The latest Out Front Ideas with Kimberly and Mark webinar included expert guests discussing these questions and more. Our guests included the following.

  • Bryon Bass, senior vice president of Workforce Absence, Sedgwick
  • Travis W. Vance, partner, Fisher & Phillips, LLP

Court Decisions on Mandate Challenges

A lottery conducted by the Judicial Panel on Multidistrict Litigation determined on November 16, 2021, that the Sixth Circuit Court of Appeals will hear the consolidated legislation regarding OSHA's ETS. This court has the power to modify or nullify the stay issued by the Fifth Circuit Court of Appeals. The Sixth Circuit has since issued a stay of the ETS, which has been appealed by OSHA. For now, everything is on hold, but that could change quickly if a higher court reversed the stay from the Sixth Circuit.

The Sixth Circuit's active and senior status judges include 8 Democratic appointees and 20 Republican appointees, which could prove favorable for vaccine mandate challengers. If the legislation is sent to the US Supreme Court, it is unlikely that the circuit court's decision will be overturned.

While OSHA's ETS is currently suspended due to the stay order, if the stay is overturned, employers should be prepared to follow the provisions outlined in the ETS.

Key Points of OSHA's ETS

Generally, an OSHA standard requires up to 10 years to go through the rulemaking process, which involves a comment period, meeting with different industry groups, and working through several rounds of drafts. An ETS provides an exception to that rule when there is a grave danger to the workplace, allowing OSHA to issue citations immediately. OSHA's ETS regarding COVID-19 vaccination and testing will last 6 months, meaning on May 5, 2022, they can move this to permanent status. To cover all future pandemics, OSHA could potentially finalize the Infection Disease Standard (developed in 2009 after the H1N1 outbreak).

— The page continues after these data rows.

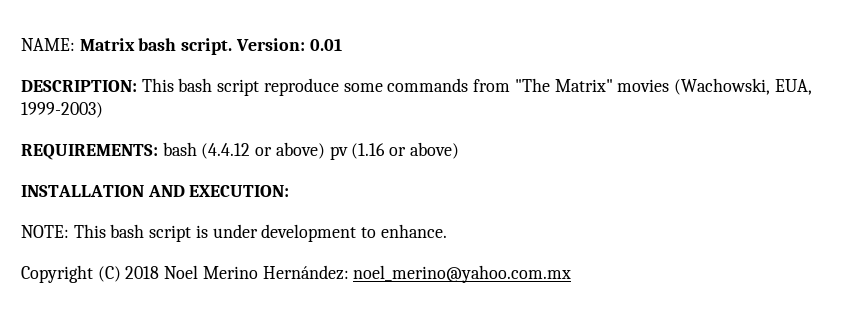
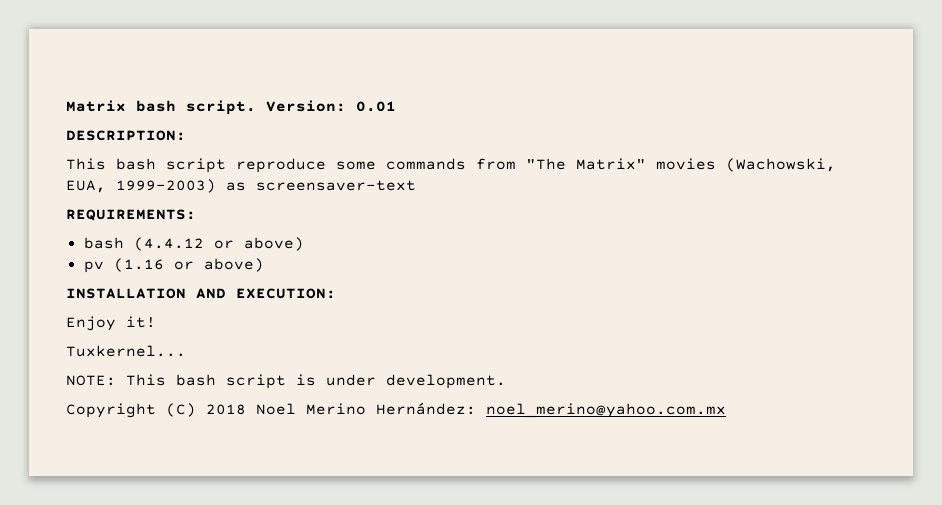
[21,38,75,51] NAME: -> (66, 106) none
(137, 86) none -> (186, 135) //
(103, 110) none -> [226,180,416,191] as screensaver-text
(158, 152) none -> (196, 215) //
(325, 150) none -> (304, 244) //
(290, 191) none -> [66,316,156,331] [66,345,186,357] // Enjoy it! // Tuxkernel...
[261,224,447,242] development to enhance. -> [386,374,506,389] development.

The ETS applies to 29 states that use federal OSHA regulations. Following their own state plans, the remaining states are required to decide whether to adopt the federal ETS, rely on existing regulation, or make their changes by November 20. Some states on the state plan will be expected to fight the ETS, meaning the federal government may sue to ensure they adopt the regulation.

Some of the crucial dates outlined in the ETS include the following.

  • November 5, 2021. The deadline to start collecting documents from employees to detail their vaccination status.
  • December 6, 2021. All provisions of the ETS go into effect except for testing status. This includes employee training, written policies, and a vaccination roster. All unvaccinated employees will also need to begin wearing masks indoors if they are not already. The vaccination status of each employee will need to be known.
  • January 4, 2022. Weekly testing begins for all unvaccinated employees.

Only employees that are entirely isolated or working by themselves full time, like truck drivers, or employees working exclusively outdoors are exempt from the ETS. While they will not require testing, employers will still need to know the vaccination status of these employees. These parameters are incredibly narrow, given that only 8 percent of outdoor construction workers fall into this group.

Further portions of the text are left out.